Let’s talk about anger.
the other night i was putting my three year old to bed and the three month old would just not quit crying. He, the three month old, has been going to bed to at 6 each night, but not that night. i went in for what felt like the millionth time, picking him, up, pounding him on the back, pressing him against my chest and bouncing to get any burps out –and he began to scream like nothing i have heard before. Like I had cut into him.
i thought i had caused brain damage.
i took him into the living room where the lights were still on, stripped him of clothes, couldn’t see anything wrong, but his eyes were shut tight and his whole body was shaking and he was shrieking. Shrieking. My other son had never shrieked like this, not ear splitting. i remember inconsolable nights, but not like this.
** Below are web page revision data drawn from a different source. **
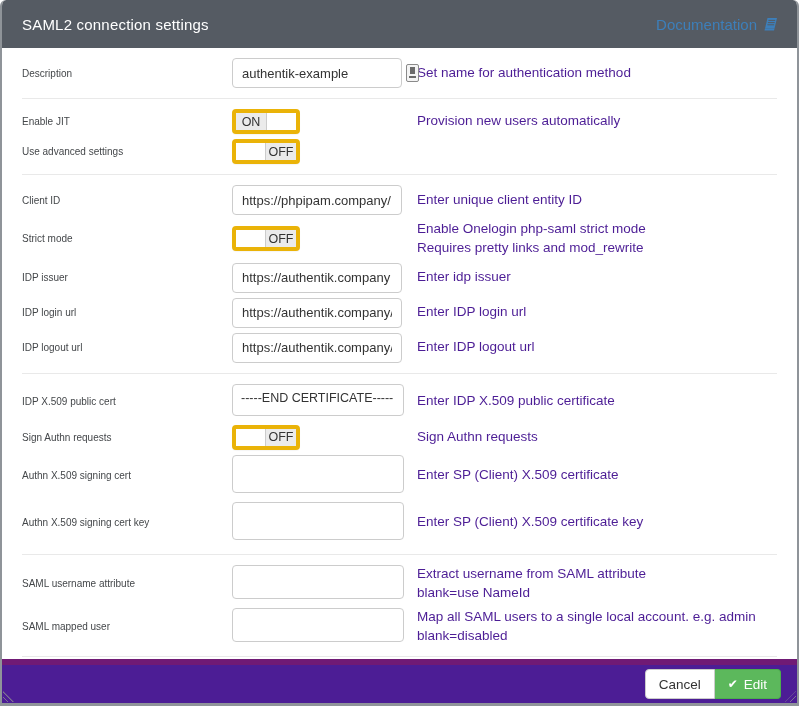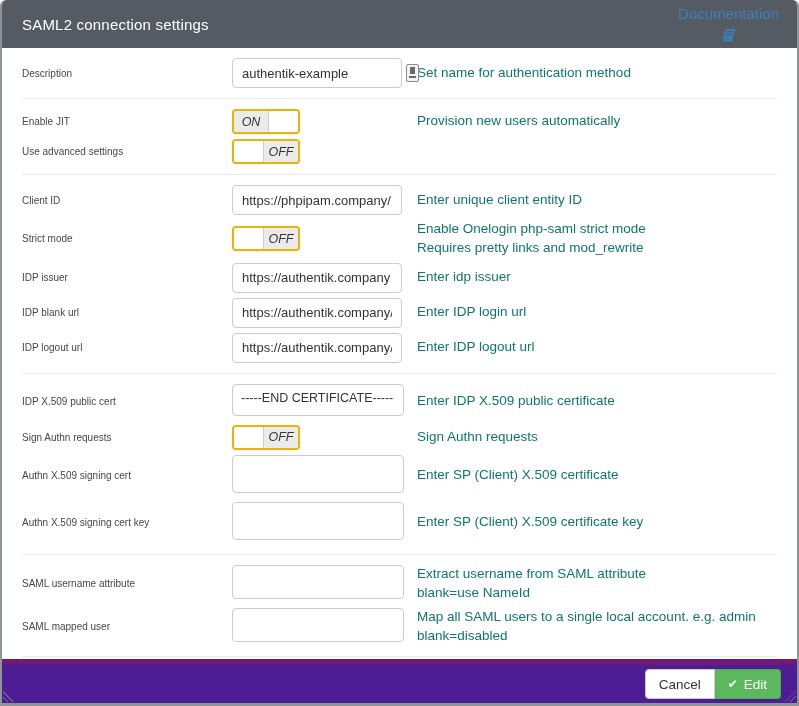--- a/index.html
+++ b/index.html
@@ -28,21 +28,20 @@
     border-radius: 4px 4px 0 0;
   }
   .modal-title { font-size: 15px; letter-spacing: .2px; }
   .doc-link {
     margin-left: auto;
     color: #3d7fba;
     font-size: 15px;
     text-decoration: none;
     display: flex; align-items: center; gap: 6px;
     cursor: pointer;
-    flex-direction: column;
   }
   .doc-link svg { display: block; }
 
   
   .modal-body {
     flex: 1 1 auto;
     padding: 0 20px;
     overflow: hidden;
   }
   .section { padding: 10px 0; border-bottom: 1px solid #e9e9e9; }
@@ -50,21 +49,21 @@
 
   .form-row {
     display: grid;
     grid-template-columns: 210px 185px 1fr;
     align-items: center;
     margin-bottom: 5px;
   }
   .form-row:last-child { margin-bottom: 0; }
 
   .f-label { font-size: 10px; color: #44474a; }
-  .f-hint  { font-size: 13.5px; color: #0f766e; line-height: 1.4; }
+  .f-hint  { font-size: 13.5px; color: #4c1d95; line-height: 1.4; }
 
   .text-input {
     width: 170px; height: 30px;
     border: 1px solid #ccc; border-radius: 4px;
     padding: 4px 22px 4px 9px;
     font-family: "Liberation Sans", sans-serif;
     font-size: 13px; color: #333;
     outline: none;
   }
   .text-input.no-icon { padding-right: 9px; }
@@ -94,26 +93,25 @@
     resize: none; overflow: hidden; outline: none;
     white-space: nowrap;
   }
   .h-32 { height: 32px; }
   .h-38 { height: 38px; }
   .h-34 { height: 34px; }
 
   
   .toggle {
     width: 68px; height: 25px;
-    border: 2px solid #eab308; border-radius: 4px;
+    border: 4px solid #eab308; border-radius: 4px;
     background: #fff;
     display: flex; overflow: hidden;
     cursor: pointer;
     box-shadow: 0 1px 1px rgba(0,0,0,.04);
-    font-style: italic;
   }
   .toggle .seg {
     flex: 1 1 auto;
     background: #ebebeb;
     color: #333;
     font-size: 12.5px;
     display: flex; align-items: center; justify-content: center;
   }
   .toggle .knob { flex: 0 0 29px; background: #fff; }
   .toggle.on  .seg  { border-right: 1px solid #ccc; }
@@ -243,21 +241,21 @@
           <div>Enable Onelogin php-saml strict mode</div>
           <div>Requires pretty links and mod_rewrite</div>
         </div>
       </div>
       <div class="form-row">
         <div class="f-label">IDP issuer</div>
         <div><input class="text-input no-icon" value="https://authentik.company" style=""></div>
         <div class="f-hint">Enter idp issuer</div>
       </div>
       <div class="form-row">
-        <div class="f-label">IDP blank url</div>
+        <div class="f-label">IDP login url</div>
         <div><input class="text-input no-icon" value="https://authentik.company/a" style=""></div>
         <div class="f-hint">Enter IDP login url</div>
       </div>
       <div class="form-row">
         <div class="f-label">IDP logout url</div>
         <div><input class="text-input no-icon" value="https://authentik.company/a" style=""></div>
         <div class="f-hint">Enter IDP logout url</div>
       </div>
     </div>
i pressed him to me and rocked and rocked and rocked and thought this was it: i have accidentally shaken my son. i have done that thing that you know not to do, that everyone knows. and how am i going to explain to the ER, this was an accident. An accident? Are you always this rough with an infant?
with this one, yes.
not always, no. of course not. only in movies and shitty made-for-tv specials are abusers absolute in their brutality. most abusers are more like me, fine, fine, fine–
i’ve held my other son down to put on a diaper. i’ve grabbed him, roughly, over and over and over again, because i was so frustrated by his toddler behavior. have i hit him? no, never have i hit the three year old anywhere but on the bottom. but ive done that in anger. i’ve done that angry, hysterical, unsure of how to make him comply, to make him obey.
the other night, terrified of my size over his small body, having already dragged him into his room, we fell asleep, the two of us, curled head to lap like a yin-yang, with me saying over and over again “please shut up please shut up whatever you want but please shut up”.
and i get fully, that this is being a monster. but i don’t know what to do with that.